**EXERCISE OBJECTIVE:**
Could you give the records below again exactly, without the pictures?

**EXERCISE INPUTS:**
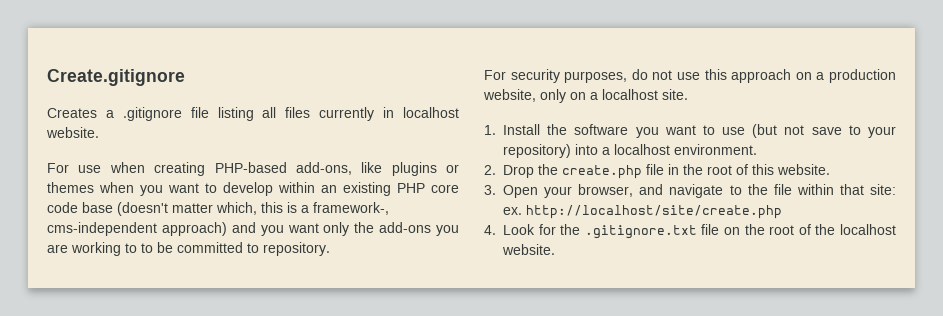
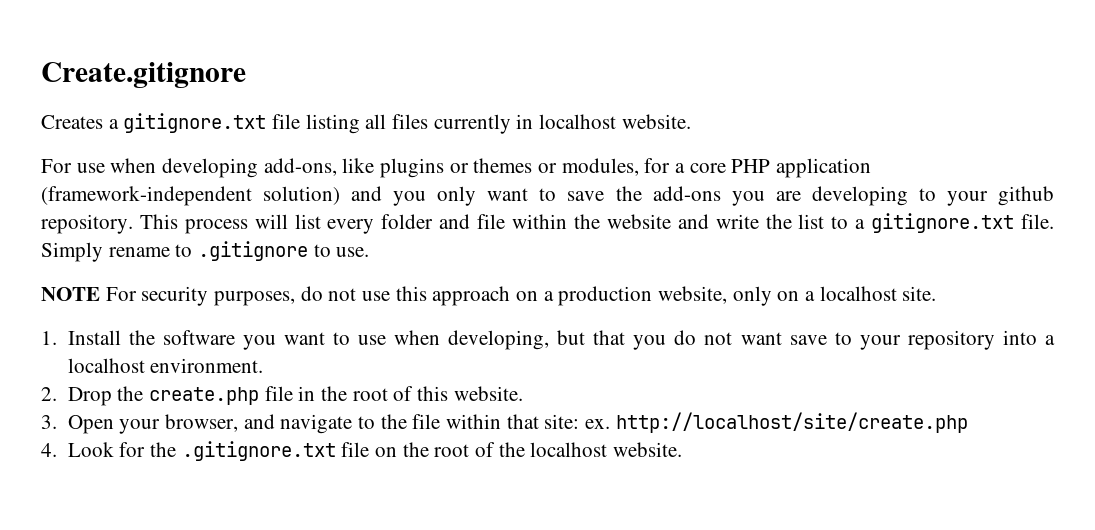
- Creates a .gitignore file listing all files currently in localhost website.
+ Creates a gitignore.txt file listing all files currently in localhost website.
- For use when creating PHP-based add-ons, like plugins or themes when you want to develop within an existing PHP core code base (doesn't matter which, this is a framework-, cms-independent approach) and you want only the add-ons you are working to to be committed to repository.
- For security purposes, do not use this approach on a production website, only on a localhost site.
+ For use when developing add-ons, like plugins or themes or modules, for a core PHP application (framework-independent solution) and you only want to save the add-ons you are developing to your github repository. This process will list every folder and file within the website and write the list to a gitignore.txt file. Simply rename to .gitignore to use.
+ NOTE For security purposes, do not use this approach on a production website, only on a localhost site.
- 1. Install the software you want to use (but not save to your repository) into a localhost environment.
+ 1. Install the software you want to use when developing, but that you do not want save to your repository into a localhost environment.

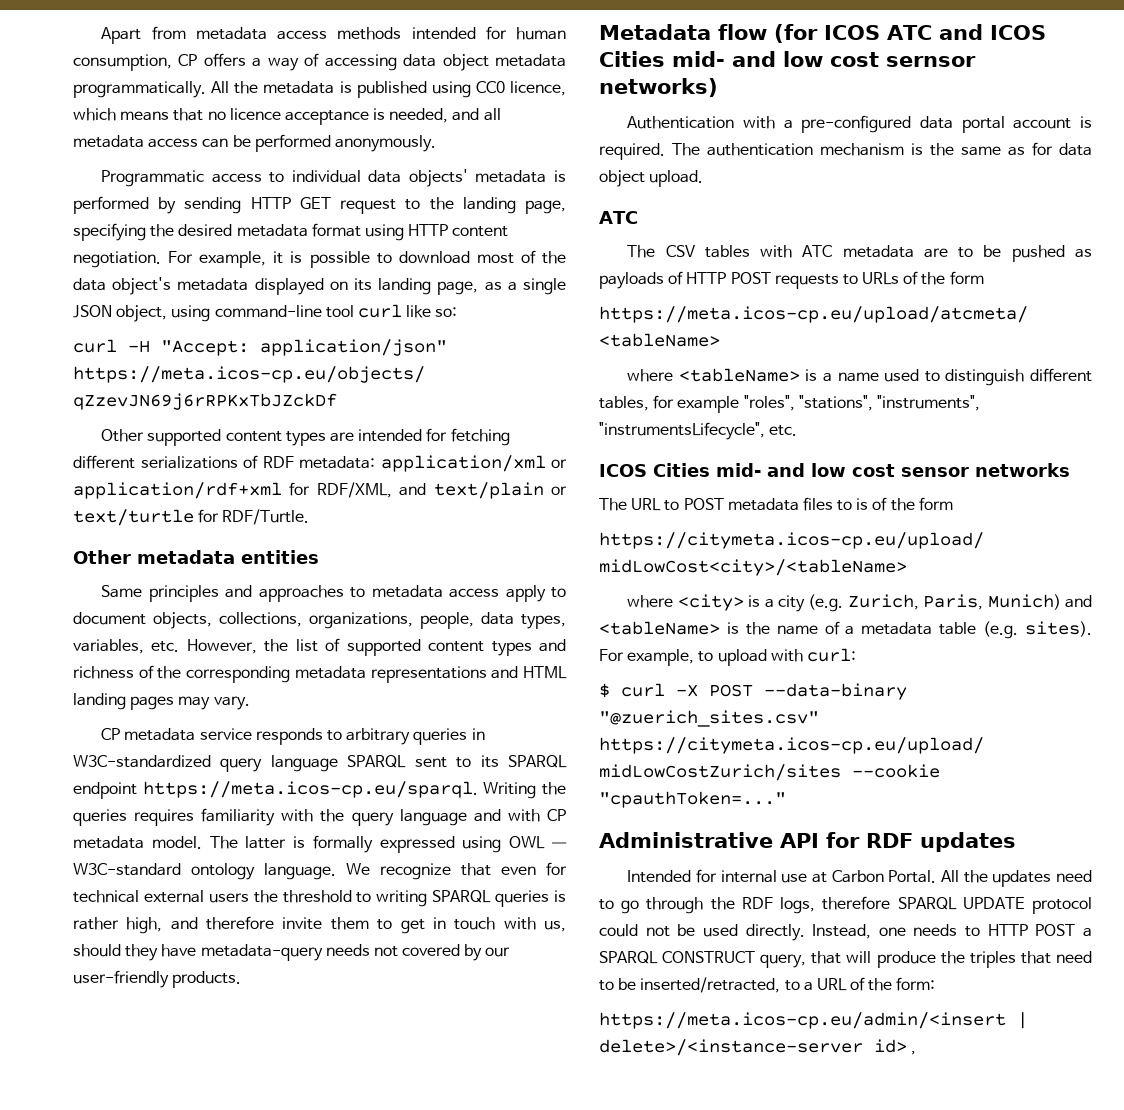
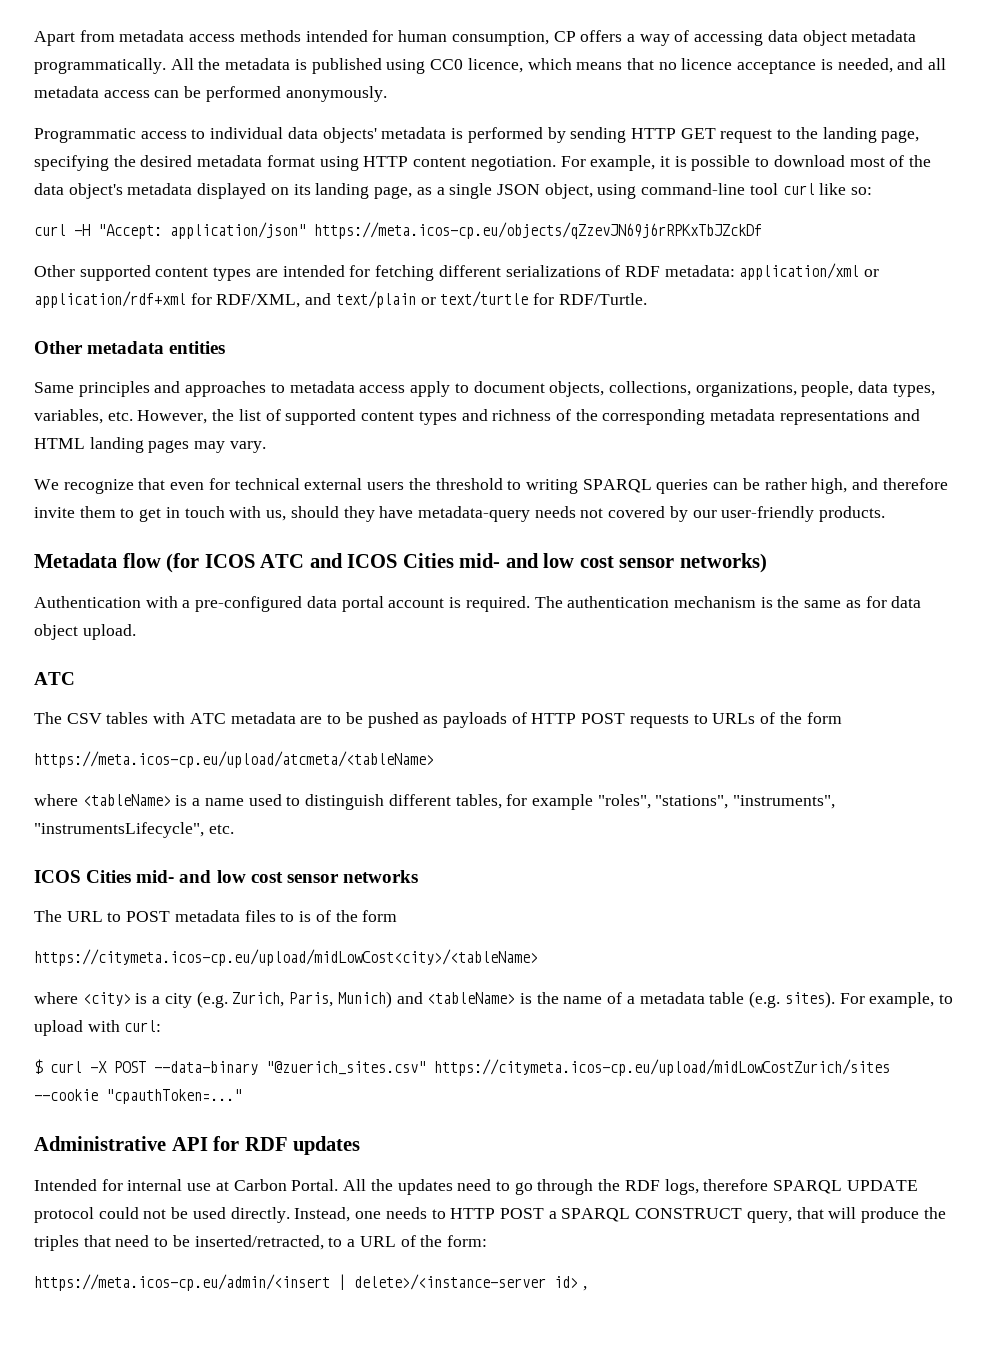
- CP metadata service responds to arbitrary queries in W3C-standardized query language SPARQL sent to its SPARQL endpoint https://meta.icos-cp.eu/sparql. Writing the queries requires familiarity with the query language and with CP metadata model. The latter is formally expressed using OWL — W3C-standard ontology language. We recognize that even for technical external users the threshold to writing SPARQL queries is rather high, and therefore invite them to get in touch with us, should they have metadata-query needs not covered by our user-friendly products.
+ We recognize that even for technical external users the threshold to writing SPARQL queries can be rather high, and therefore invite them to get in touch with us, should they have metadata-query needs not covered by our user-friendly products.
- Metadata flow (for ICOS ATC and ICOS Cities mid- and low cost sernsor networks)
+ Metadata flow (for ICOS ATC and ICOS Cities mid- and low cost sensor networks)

**RESPONSE FOR THIS EXERCISE:**
- Creates a .gitignore file listing all files currently in localhost website.
+ Creates a gitignore.txt file listing all files currently in localhost website.
- For use when creating PHP-based add-ons, like plugins or themes when you want to develop within an existing PHP core code base (doesn't matter which, this is a framework-, cms-independent approach) and you want only the add-ons you are working to to be committed to repository.
- For security purposes, do not use this approach on a production website, only on a localhost site.
+ For use when developing add-ons, like plugins or themes or modules, for a core PHP application (framework-independent solution) and you only want to save the add-ons you are developing to your github repository. This process will list every folder and file within the website and write the list to a gitignore.txt file. Simply rename to .gitignore to use.
+ NOTE For security purposes, do not use this approach on a production website, only on a localhost site.
- 1. Install the software you want to use (but not save to your repository) into a localhost environment.
+ 1. Install the software you want to use when developing, but that you do not want save to your repository into a localhost environment.

- CP metadata service responds to arbitrary queries in W3C-standardized query language SPARQL sent to its SPARQL endpoint https://meta.icos-cp.eu/sparql. Writing the queries requires familiarity with the query language and with CP metadata model. The latter is formally expressed using OWL — W3C-standard ontology language. We recognize that even for technical external users the threshold to writing SPARQL queries is rather high, and therefore invite them to get in touch with us, should they have metadata-query needs not covered by our user-friendly products.
+ We recognize that even for technical external users the threshold to writing SPARQL queries can be rather high, and therefore invite them to get in touch with us, should they have metadata-query needs not covered by our user-friendly products.
- Metadata flow (for ICOS ATC and ICOS Cities mid- and low cost sernsor networks)
+ Metadata flow (for ICOS ATC and ICOS Cities mid- and low cost sensor networks)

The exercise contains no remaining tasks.